DNS spoofing/cache poisoning: This is an attack where fraud DNS data is introduced into a DNS resolver’s cache, resulting in the resolver returning an incorrect IP address for a domain. Instead of going to the correct website, traffic can be diverted to a malicious machine or anywhere else the attacker desires; often this will be a replica of the original site used for malicious purposes such as distributing malware or collecting login information.
DNS tunnelling: This attack uses other protocols to tunnel through DNS queries and responses. Attackers can use SSH, TCP, or HTTP to pass malware or stolen information into DNS queries, undetected by most firewalls.
DNS hijacking: In DNS hijacking the attacker redirects queries to a different domain name server. This can be done either with malware or with the unauthorized modification of a DNS server. Although the result is similar to that of DNS spoofing, this is a fundamentally different attack because it targets the DNS record of the website on the nameserver, rather than a resolver’s cache.
Phantom domain attack: A phantom domain attack has a similar result to an NXDOMAIN attack on a DNS resolver.
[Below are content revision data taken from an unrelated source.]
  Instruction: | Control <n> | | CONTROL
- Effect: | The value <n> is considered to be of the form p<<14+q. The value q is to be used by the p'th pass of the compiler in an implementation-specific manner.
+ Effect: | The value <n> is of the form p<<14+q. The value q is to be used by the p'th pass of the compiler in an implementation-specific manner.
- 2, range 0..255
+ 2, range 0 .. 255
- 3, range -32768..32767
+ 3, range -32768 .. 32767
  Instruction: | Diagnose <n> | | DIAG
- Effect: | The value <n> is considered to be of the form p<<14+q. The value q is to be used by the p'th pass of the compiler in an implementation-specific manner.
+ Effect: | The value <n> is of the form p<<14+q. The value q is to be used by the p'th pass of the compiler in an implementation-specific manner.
The attacker sets up a bunch of ‘phantom’ domain servers which either respond to requests very slowly or not at all. The resolver is then hit with a flood of requests to these domains and the resolver gets tied up waiting for responses, leading to slow performance and denial-of-service.
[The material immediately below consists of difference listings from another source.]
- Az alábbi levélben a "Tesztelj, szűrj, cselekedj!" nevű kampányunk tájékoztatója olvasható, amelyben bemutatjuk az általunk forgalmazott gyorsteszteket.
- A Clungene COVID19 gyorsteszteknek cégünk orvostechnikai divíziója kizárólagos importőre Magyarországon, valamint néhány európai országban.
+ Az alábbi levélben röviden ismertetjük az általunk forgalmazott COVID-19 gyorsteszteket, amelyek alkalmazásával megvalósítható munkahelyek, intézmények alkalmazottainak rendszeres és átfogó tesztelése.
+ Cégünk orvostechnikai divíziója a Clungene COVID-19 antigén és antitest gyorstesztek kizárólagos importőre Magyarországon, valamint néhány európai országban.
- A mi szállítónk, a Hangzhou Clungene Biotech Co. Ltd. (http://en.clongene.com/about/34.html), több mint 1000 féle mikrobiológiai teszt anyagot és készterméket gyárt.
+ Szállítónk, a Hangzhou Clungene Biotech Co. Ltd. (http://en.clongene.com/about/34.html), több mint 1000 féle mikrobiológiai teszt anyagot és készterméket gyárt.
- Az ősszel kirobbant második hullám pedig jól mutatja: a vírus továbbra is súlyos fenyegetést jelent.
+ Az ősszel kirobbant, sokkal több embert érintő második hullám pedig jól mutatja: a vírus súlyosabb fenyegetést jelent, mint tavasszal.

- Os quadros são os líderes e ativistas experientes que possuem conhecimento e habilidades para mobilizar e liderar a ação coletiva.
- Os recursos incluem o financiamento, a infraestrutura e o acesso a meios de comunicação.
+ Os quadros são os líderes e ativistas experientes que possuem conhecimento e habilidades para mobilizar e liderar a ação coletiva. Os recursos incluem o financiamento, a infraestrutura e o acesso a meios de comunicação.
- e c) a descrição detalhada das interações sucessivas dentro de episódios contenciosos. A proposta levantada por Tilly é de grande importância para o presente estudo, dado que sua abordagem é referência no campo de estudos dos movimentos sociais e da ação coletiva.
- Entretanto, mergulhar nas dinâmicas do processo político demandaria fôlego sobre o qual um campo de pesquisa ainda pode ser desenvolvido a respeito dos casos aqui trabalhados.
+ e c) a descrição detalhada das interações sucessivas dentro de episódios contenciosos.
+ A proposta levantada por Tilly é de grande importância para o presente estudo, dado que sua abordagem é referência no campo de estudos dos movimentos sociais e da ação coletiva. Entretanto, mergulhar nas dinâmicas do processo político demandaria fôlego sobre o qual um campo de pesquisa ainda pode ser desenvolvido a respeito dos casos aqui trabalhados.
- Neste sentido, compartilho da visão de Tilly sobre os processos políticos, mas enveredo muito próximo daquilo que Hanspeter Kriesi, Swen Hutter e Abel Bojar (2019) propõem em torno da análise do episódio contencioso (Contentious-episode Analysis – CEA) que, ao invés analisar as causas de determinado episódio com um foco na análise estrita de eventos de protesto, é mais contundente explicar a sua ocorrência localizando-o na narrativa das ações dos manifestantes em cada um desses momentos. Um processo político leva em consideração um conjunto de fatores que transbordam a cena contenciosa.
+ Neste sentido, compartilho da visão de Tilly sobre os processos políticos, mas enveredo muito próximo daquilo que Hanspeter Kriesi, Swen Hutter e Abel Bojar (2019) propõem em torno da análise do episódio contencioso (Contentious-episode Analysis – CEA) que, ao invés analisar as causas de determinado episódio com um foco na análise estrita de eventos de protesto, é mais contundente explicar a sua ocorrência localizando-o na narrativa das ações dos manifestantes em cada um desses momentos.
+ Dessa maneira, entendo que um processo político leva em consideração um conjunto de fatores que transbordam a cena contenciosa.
NXDOMAIN attack: This is a type of DNS flood attack where an attacker inundates a DNS server with requests, asking for records that don’t exist, in an attempt to cause a denial-of-service for legitimate traffic. This can be accomplished using sophisticated attack tools which can auto-generate unique subdomains for each request. NXDOMAIN attacks can also target a recursive resolver with the goal of filling the resolver’s cache with junk requests.
Domain lock-up attack: Bad actors orchestrate this form of attack by setting up special domains and resolvers to create TCP connections with other legitimate resolvers. When the targeted resolvers send requests, these domains send back slow streams of random packets, tying up the resolver’s resources.
Random subdomain attack: In this case, the attacker sends DNS queries for several random, non-existent subdomains of one legitimate site. The goal is to create a denial-of-service for the domain’s authoritative nameserver, making it impossible to lookup the website from the nameserver. As a side effect, the ISP serving the attacker may also be impacted, as their recursive resolver’s cache will be loaded with bad requests.
Botnet-based CPE attack: These attacks are carried out using CPE devices (Customer Premise Equipment, this is hardware given out by service providers for use by their customers, such as modems, routers, cable boxes, etc.) The attackers compromise the CPEs and the devices become part of a botnet, used to perform random subdomain attacks against one site or domain.